His target went to C$30 from C$20 while reiterating an “outperform” rating.
Galaxy reported a Q3/24 net loss of $53.6 million, less than the consensus of a $64.6 million gain and ATD’s estimate of a $31.0 million loss.
“The company also reported Partners Equity of $2,081mm, below our estimate of $2,109mm,” the analyst said in a note to clients. “Q3 counterparty trading revenue of $54mm beat our estimate of $35.0mm and was driven by a 15% q/q decline in trading volume. The release was highlighted by improving fundamentals and the announcement of an HPC [high-performance computer] deal. In Q3/24 Counterparty Trading Revenue was $54mm, and Lending and Staking Revenue was $74mm, both impressive results showing rapid growth.
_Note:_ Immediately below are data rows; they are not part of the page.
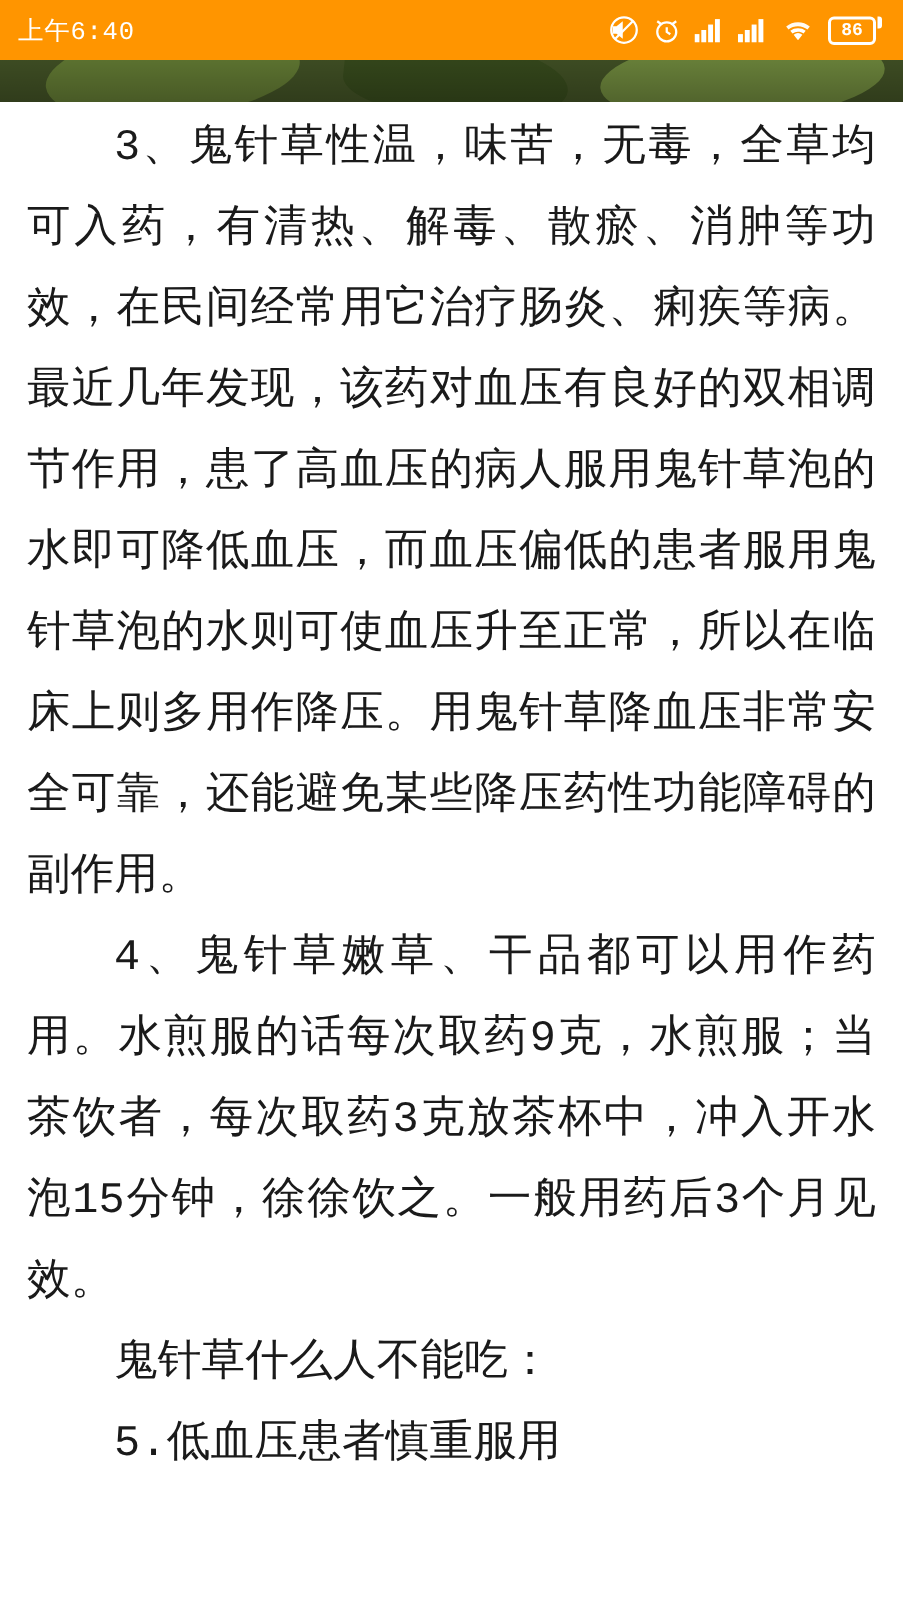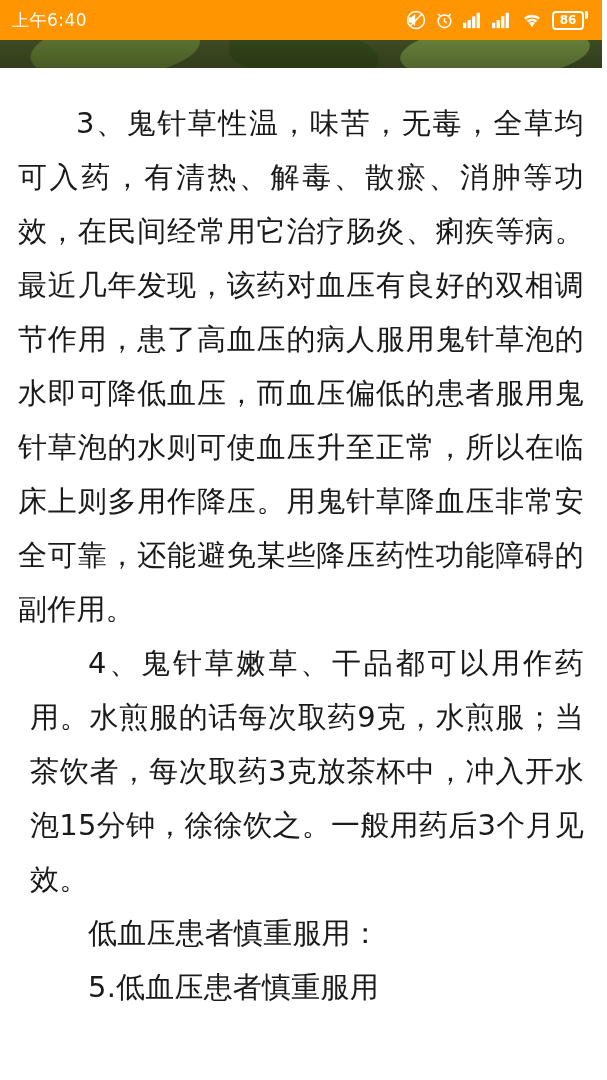"上午6:40" .screen { font-family: none -> Liberation Mono, monospace }
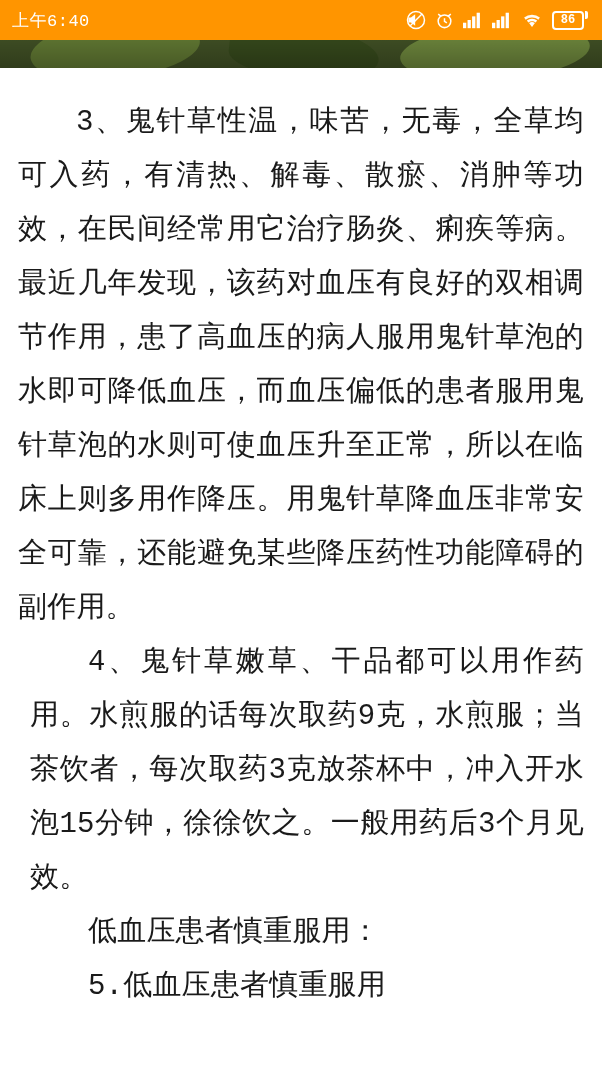"3、鬼针草性温，味苦，无毒，全草均可入药，有清热、解毒、散瘀、消肿等功效，在民间" .content { padding: 28px 18px 0 18px -> 4px 18px 0 18px }
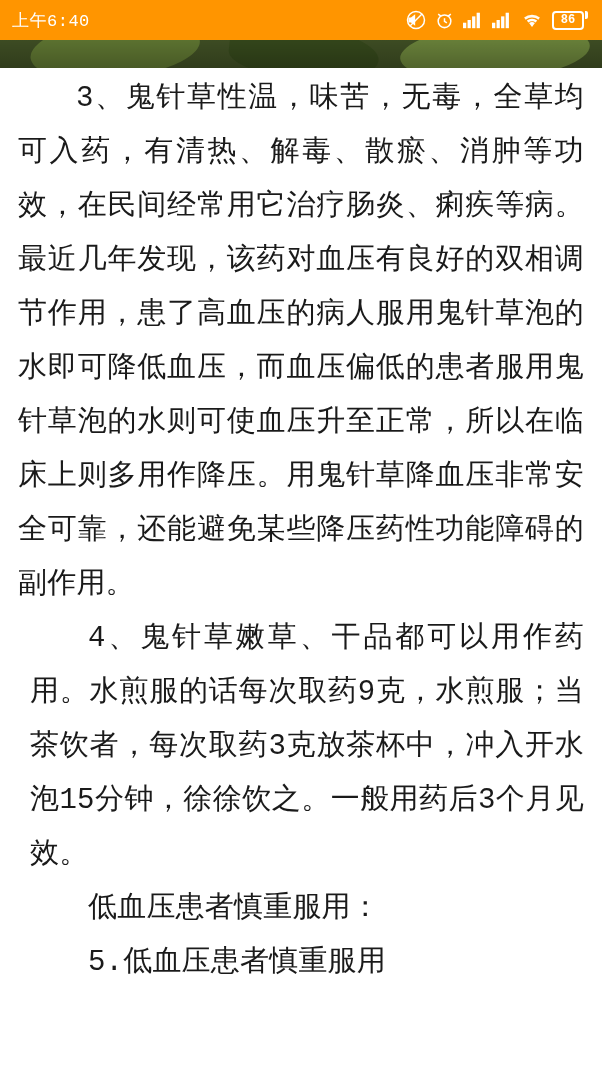"4、鬼针草嫩草、干品都可以用作药用。水煎服的话每次取药9克，水煎服；当茶饮者，每" .para + .para { margin-left: 12px -> none }
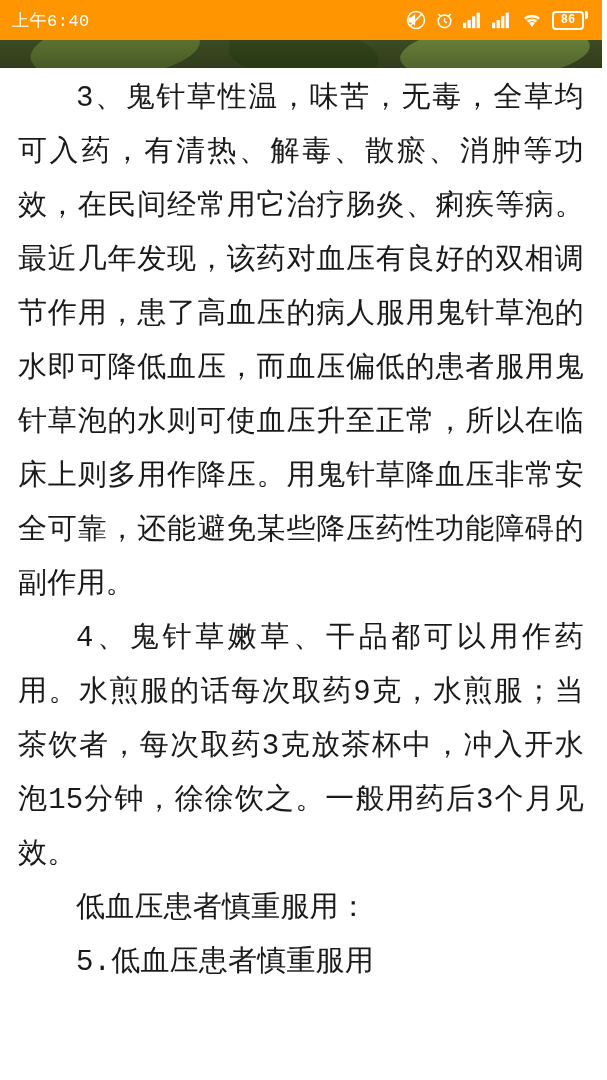"低血压患者慎重服用：" p.para { text: 低血压患者慎重服用 -> 鬼针草什么人不能吃 }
Galaxy also, announced that subsequent to quarter-end, it executed a non-binding term sheet with a “U.S.-based hyperscaler” to host high-performance computing at its Helios campus. According to the company, the term sheet includes options to allocate all of Helios’ 800 MW of power capacity to HPC hosting and support. We are constructive on the announcement, while acknowledging the uncertainties that remain.”
“Given the growth in trading, lending and staking revenue we increase our net income (NI) estimates. Higher NI, the balance sheet impact of higher BTC and ETH and adding value for the optionality of an HPC deal” drove the increase to his price target,” he added.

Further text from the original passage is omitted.